Hier encore, à Kaboul et à Charikar, deux attentats meurtriers ont causé au moins quarante-huit morts et de très nombreux blessés, endeuillant la campagne présidentielle qui doit conduire au scrutin du 28 septembre prochain.
À Kaboul, la cible était un centre de recrutement de l'armée. À Charikar, dans la province de Parwan, ce sont les participants à un meeting du Président Ashraf Ghani qui ont été visés par un terroriste kamikaze. Ces deux attaques ont été revendiquées par les talibans, qui considèrent le scrutin du 28 septembre comme illégitime et ont annoncé qu'ils feraient tout pour troubler son organisation.
Facteur aggravant : ce processus démocratique déjà chaotique, marqué par deux précédents reports du scrutin, est doublement menacé. De fait, en plus de l'hostilité des talibans, les anciens seigneurs de la guerre multiplient les signes de défiance et de désintérêt, préférant se concentrer sur leurs fiefs, ce qui accroît les risques de fragmentation du pays, alors même que le gouvernement afghan ne contrôle que la moitié du territoire.
Parallèlement à cette actualité inquiétante et à cette situation politique précaire, l'Afghanistan reste un pays marqué par des difficultés nombreuses et profondes. Comme le souligne notre rapporteure, le pays continue de figurer parmi les moins avancés, malgré le versement, depuis 2001, d'une aide de plus de 40 milliards de dollars. L'insécurité alimentaire toucherait 45 % de la population, et le chômage presque une personne sur deux parmi les 15-25 ans. Pendant ce temps, la narco-économie du pavot et, à un moindre degré, du cannabis est encore fortement présente : on estime que le trafic de stupéfiants représenterait entre 15 et 17 % du PIB afghan.
Malgré quelques avancées en matière de développement humain – notre collègue rapporteure a évoqué la progression des effectifs scolaires et la baisse des taux de mortalité infantile et maternelle – , les préoccupations restent grandes concernant les droits de l'homme. Avant d'examiner le texte, nos collègues sénateurs avaient auditionné le professeur Dorronsoro, qui s'était montré très pessimiste sur de nombreux points, notamment les droits des femmes, et qui avait estimé que les résultats actuels n'apparaissent pas à la hauteur des investissements de la communauté internationale, en particulier de l'Union européenne. Il me semble légitime d'exprimer notre mécontentement – certains sénateurs l'ont fait, d'ailleurs – lorsque des traités ne prennent aucunement en compte la situation réelle.

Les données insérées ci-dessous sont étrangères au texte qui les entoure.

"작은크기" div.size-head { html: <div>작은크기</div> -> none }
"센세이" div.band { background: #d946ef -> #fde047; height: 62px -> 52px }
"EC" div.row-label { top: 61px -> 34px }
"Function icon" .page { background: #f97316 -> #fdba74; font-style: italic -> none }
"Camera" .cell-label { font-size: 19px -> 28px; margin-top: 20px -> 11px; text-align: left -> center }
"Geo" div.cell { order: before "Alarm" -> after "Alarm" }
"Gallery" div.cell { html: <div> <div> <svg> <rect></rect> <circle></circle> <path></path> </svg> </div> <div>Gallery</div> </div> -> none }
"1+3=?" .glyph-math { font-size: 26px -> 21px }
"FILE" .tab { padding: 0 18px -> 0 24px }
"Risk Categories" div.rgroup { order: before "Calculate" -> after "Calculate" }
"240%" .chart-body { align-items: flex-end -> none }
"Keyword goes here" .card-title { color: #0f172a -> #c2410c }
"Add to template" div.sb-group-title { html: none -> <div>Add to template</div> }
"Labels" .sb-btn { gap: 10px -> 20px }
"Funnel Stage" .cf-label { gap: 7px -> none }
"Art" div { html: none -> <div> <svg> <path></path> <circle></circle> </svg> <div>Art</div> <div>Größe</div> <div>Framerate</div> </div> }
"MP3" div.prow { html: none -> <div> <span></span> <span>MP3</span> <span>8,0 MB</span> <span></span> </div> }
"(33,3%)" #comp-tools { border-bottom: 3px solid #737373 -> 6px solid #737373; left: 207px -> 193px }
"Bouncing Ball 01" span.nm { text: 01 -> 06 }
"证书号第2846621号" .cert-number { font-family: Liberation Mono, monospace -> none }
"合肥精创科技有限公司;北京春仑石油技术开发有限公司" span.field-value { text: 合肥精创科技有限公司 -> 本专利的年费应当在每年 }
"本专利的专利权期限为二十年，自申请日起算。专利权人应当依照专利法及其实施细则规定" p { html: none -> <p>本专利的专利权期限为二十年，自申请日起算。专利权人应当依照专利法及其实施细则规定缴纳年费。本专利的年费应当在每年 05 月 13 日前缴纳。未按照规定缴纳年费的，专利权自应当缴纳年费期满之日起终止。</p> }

Si cet accord est louable s'agissant des principes qu'il promeut, il n'est pas contraignant et porte en lui plusieurs contradictions. Quelle peut être la valeur d'un accord européen conclu avec les autorités d'un pays dont seule la moitié est sous le contrôle du gouvernement légitime ? Comment faire appliquer des principes tels que l'égalité entre les femmes et les hommes ou encore les droits de l'homme dans un contexte complexe, alors qu'une partie de la population est pour le moins rétive à ces valeurs ? Comment promouvoir l'application d'un accord international, alors que la paix et la stabilité restent à construire sur le terrain et qu'elles dépendent avant tout d'un accord interne interafghan et interethnique encore loin d'être atteint ? Par ailleurs, pourquoi l'Union européenne, qui est l'un des principaux donateurs financiers de l'Afghanistan, n'est-elle pas impliquée dans les pourparlers de paix, qu'ils soient d'initiative américaine ou russe ? Le présent accord de partenariat comprend pourtant plusieurs articles visant la consolidation de la paix et la sécurité internationale.
Enfin, alors que notre assemblée s'apprête à débattre de la politique migratoire, je souhaite relever un problème majeur de cet accord, qui ouvre la voie à la conclusion d'un accord de réadmission juridiquement contraignant entre l'Union européenne et l'Afghanistan concernant les migrants afghans en situation irrégulière. Ce dernier servira de base à des accords de réadmission nationaux. Dans un contexte où le gouvernement français souhaite accélérer l'expulsion des Afghans en situation irrégulière, cet accord est un facteur supplémentaire de risque pour les migrants qui ont fui leur pays en proie à une insécurité endémique. Amnesty International considère que « les renvois d'Afghans sont illégaux et violent le principe de non-refoulement, lequel interdit tout renvoi d'une personne qui l'exposerait à des violations graves de ses droits ».